With the rapid advancement of artificial intelligence, intelligent dentistry for clinical diagnosis and treatment has become increasingly promising. As the primary clinical dentistry task, tooth structure segmentation for Cone-Beam Computed Tomography (CBCT) has made significant progress in recent years. However, challenges arise from the obtainment difficulty of full-annotated data, and the acquisition variability of multi-source data across different institutions, which have caused low-quality utilization, voxel-level inconsistency, and domain-specific disparity in CBCT slices. Thus, the rational and efficient utilization of multi-source and unlabeled data represents a pivotal problem. In this paper, we propose SemiTooth, a generalizable semi-supervised framework for multi-source tooth segmentation. Specifically, we first compile MS3Toothset, Multi-Source Semi-Supervised Tooth DataSet for clinical dental CBCT, which contains data from three sources with different-level annotations. Then, we design a multi-teacher and multi-student framework, i.e., SemiTooth, which promotes semi-supervised learning for multi-source data.

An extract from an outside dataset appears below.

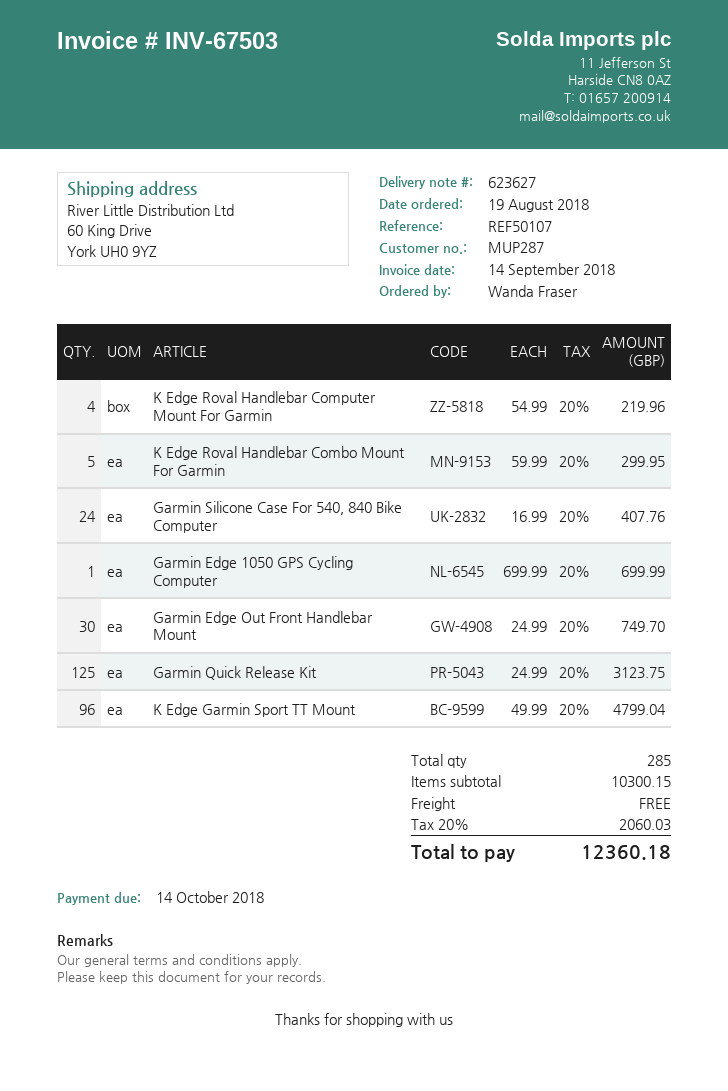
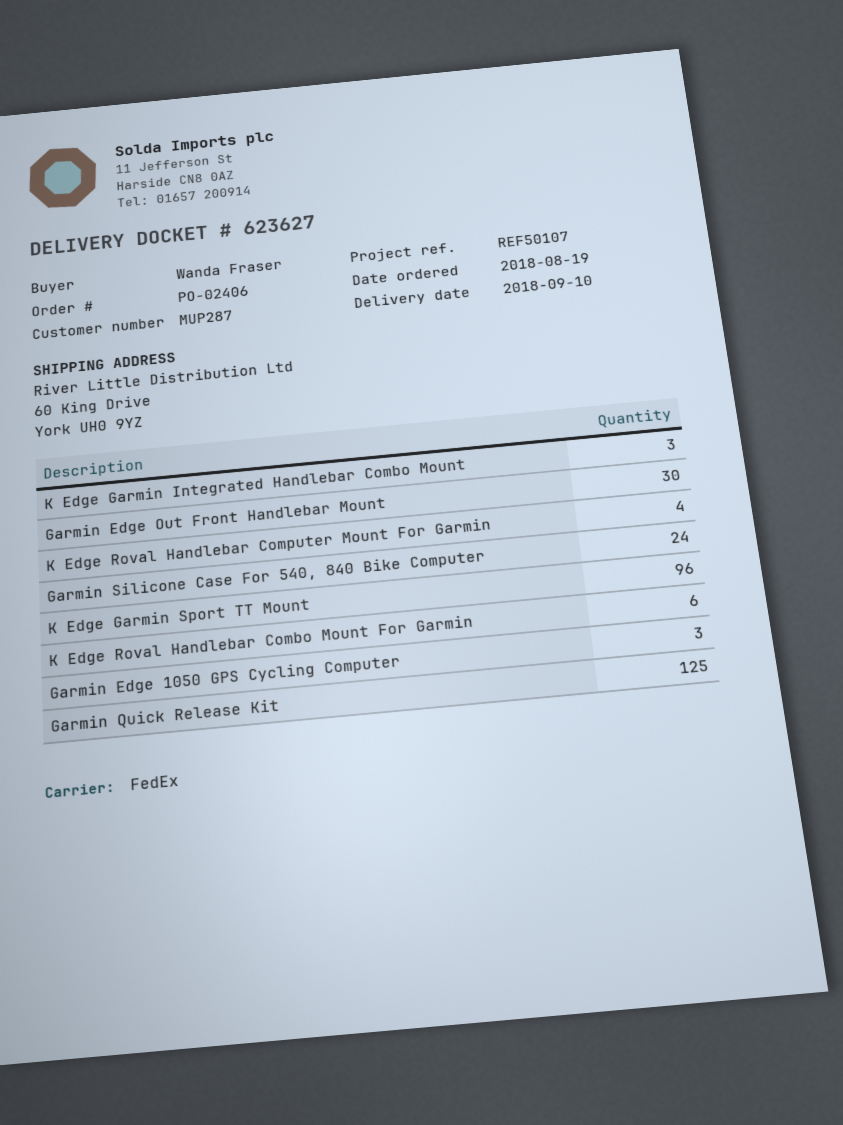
K Edge Roval Handlebar Combo Mount For Garmin: 5 -> 6
Garmin Edge 1050 GPS Cycling Computer: 1 -> 3
K Edge Garmin Integrated Handlebar Combo Mount: none -> 3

SemiTooth employs distinct student networks that learn from unlabeled data with different sources, supervised by its respective teachers. Furthermore, a Stricter Weighted-Confidence Constraint is introduced for multiple teachers to improve the multi-source accuracy.Extensive experiments are conducted on MS3Toothset to verify the feasibility and superiority of the SemiTooth framework, which achieves SOTA performance on the semi-supervised and multi-source tooth segmentation scenario.
Paper Structure (16 sections, 8 equations, 5 figures, 2 tables)

This paper contains 16 sections, 8 equations, 5 figures, 2 tables.

Figures (5)

  • Figure 1: Labeled and unlabeled samples of our Multi-Source Semi-Supervised MS$^3$Toothset. The comparisons of numerical (Density, Intensity) and feature distribution (t-SNE) illustrate the inherent source gaps. (Please zoom in for details.)
  • Figure 2: SemiTooth Framework. (a) SemiTooth employs three students to handle different subsets, while two teachers supervise the mixed/other students to stabilize learning and improve pseudo-labels. (b) Mean Teacher is a basic framework that relies on a single teacher–student pair and lacks cross-source guidance. (c) Co-training uses multiple students (TaskNets) with shared weights but no teacher supervision, which fails to provide stable pseudo-labels. By combining multi-student collaboration and teacher guidance, SemiTooth effectively exploits multi-source data and enhances cross-source generalization.
  • Figure 3: The Stricter Weighted-Confidence Constraint. SWC adaptively emphasizes reliable regions while suppressing noisy predictions, ensuring cleaner consistency learning across multi-source CBCT data. (Please zoom in for details.)
  • Figure 4: Comparison with different methods and Ablation Study on SemiTooth. (a-b: Dental Images, Ground Truth). (c-g: SemiTooth, Uni-HSSL, CMT, MLRPL, ASDA, UA-MT, MT, V-Net). (k-o: Exp 5, 4, 3, 2, 1). (Please Zoom in for Details.)
  • Figure 5: Multi-source feature comparisons after SemiTooth.